Required action:
Whenever a line in the records below holds the string "dims", copy it out.

:: Exercise data ::

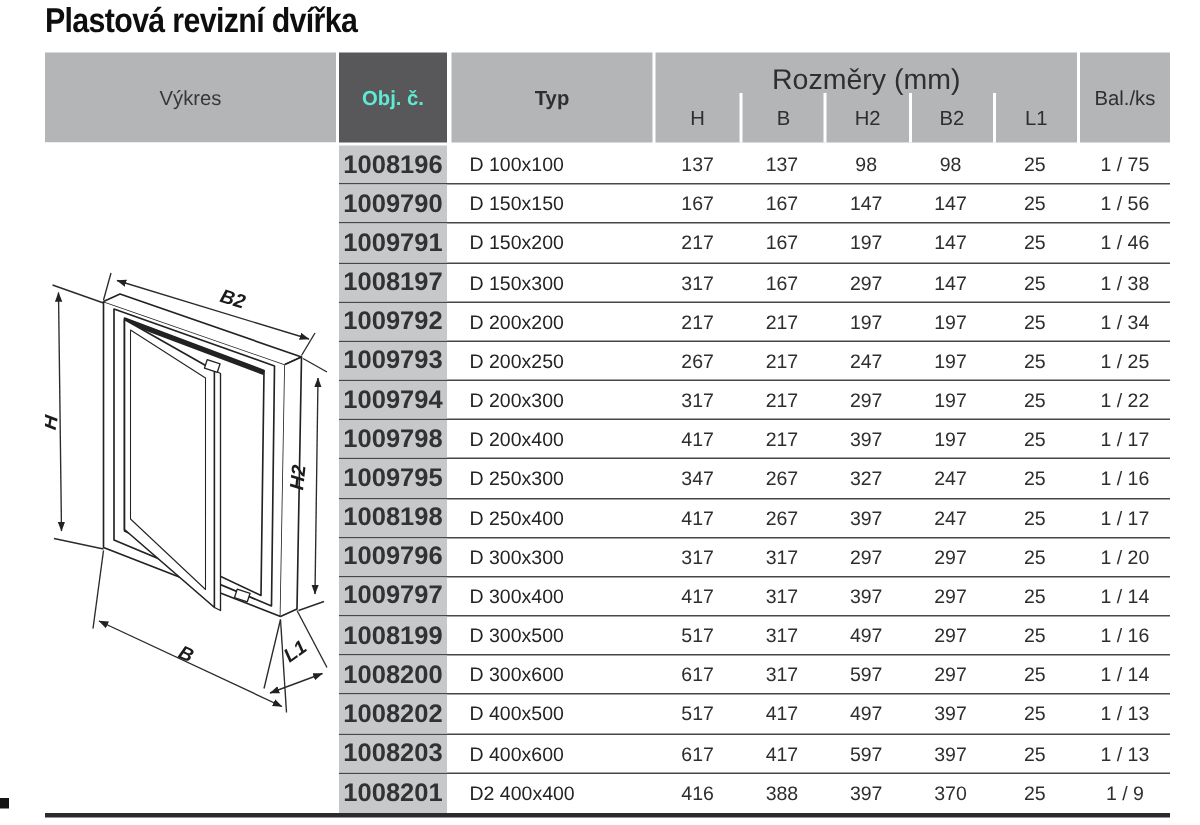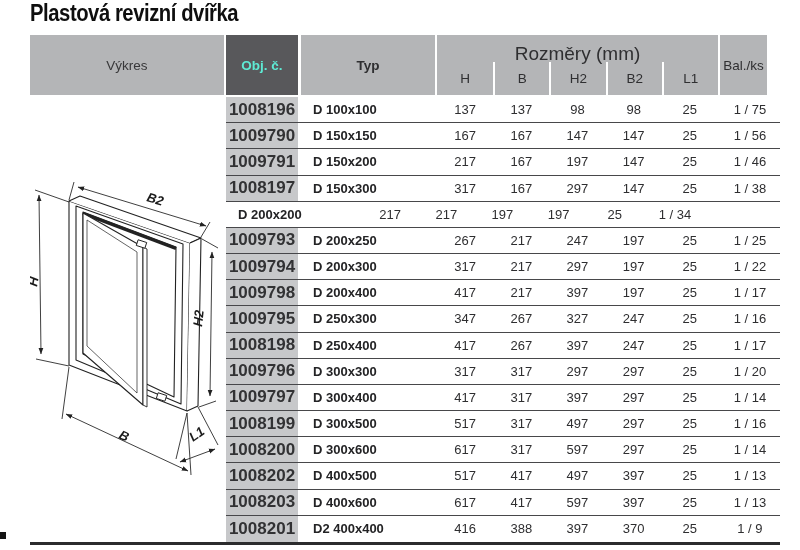--- a/index.html
+++ b/index.html
@@ -25,30 +25,30 @@
   .hdr.obj{width:72px;margin-right:3px;background:#58585b;color:#5eead4;font-weight:bold;
            display:flex;align-items:center;justify-content:center;}
   .hdr.typ{width:134px;margin-right:2px;font-weight:bold;display:flex;align-items:center;justify-content:center;}
   .dims{width:281px;margin-right:2px;background:#b4b5b7;display:flex;flex-direction:column;}
   .dims-title{height:27px;display:flex;align-items:center;justify-content:center;padding-top:11px;
               box-sizing:border-box;font-size:19px;color:#2f2f31;}
   .dims-sub{display:flex;height:33px;}
   .dcell{width:56.2px;display:flex;align-items:center;justify-content:center;box-sizing:border-box;
          font-size:13.5px;color:#2f2f31;}
   .dcell + .dcell{border-left:2px solid #ffffff;}
-  .hdr.bal{width:47px;display:flex;align-items:center;justify-content:center;}
+  .hdr.bal{width:60px;display:flex;align-items:center;justify-content:center;}
 
   .body-rows{margin-top:2px;}
   .row{display:flex;height:26.18px;box-sizing:border-box;border-bottom:1px solid #47474a;
        align-items:center;font-size:13px;color:#2e2e30;}
   .row:last-child{border-bottom:none;}
   .cell{box-sizing:border-box;}
   .cell.obj{width:72px;margin-right:3px;background:#c7c8ca;align-self:stretch;display:flex;
             align-items:center;justify-content:center;font-weight:bold;color:#323234;font-size:17px;}
-  .cell.typ{width:134px;margin-right:2px;font-weight:bold;padding-left:12px;font-size:13px;color:#232325;}
+  .cell.typ{width:134px;margin-right:2px;font-weight:normal;padding-left:12px;font-size:13px;color:#232325;}
   .cell.num{width:56.2px;text-align:center;}
   .cell.bal{width:60px;margin-left:2px;text-align:center;}
 
   .edge-mark{position:absolute;left:0;top:532px;width:6px;height:7px;background:#141414;}
 
   svg text{font-family:"Liberation Sans",sans-serif;font-style:italic;font-weight:bold;
            font-size:13px;fill:#1b1b1b;}
 </style>
 </head>
 <body>
@@ -176,20 +176,21 @@
     <div class="cell typ">D 150x300</div>
     <div class="cell num">317</div>
     <div class="cell num">167</div>
     <div class="cell num">297</div>
     <div class="cell num">147</div>
     <div class="cell num">25</div>
     <div class="cell bal">1 / 38</div>
   </div>
 
   <div class="row">
+    <div class="cell obj">1009792</div>
     <div class="cell typ">D 200x200</div>
     <div class="cell num">217</div>
     <div class="cell num">217</div>
     <div class="cell num">197</div>
     <div class="cell num">197</div>
     <div class="cell num">25</div>
     <div class="cell bal">1 / 34</div>
   </div>
 
   <div class="row">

:::

Result for this exercise:
   .dims{width:281px;margin-right:2px;background:#b4b5b7;display:flex;flex-direction:column;}
   .dims-title{height:27px;display:flex;align-items:center;justify-content:center;padding-top:11px;
   .dims-sub{display:flex;height:33px;}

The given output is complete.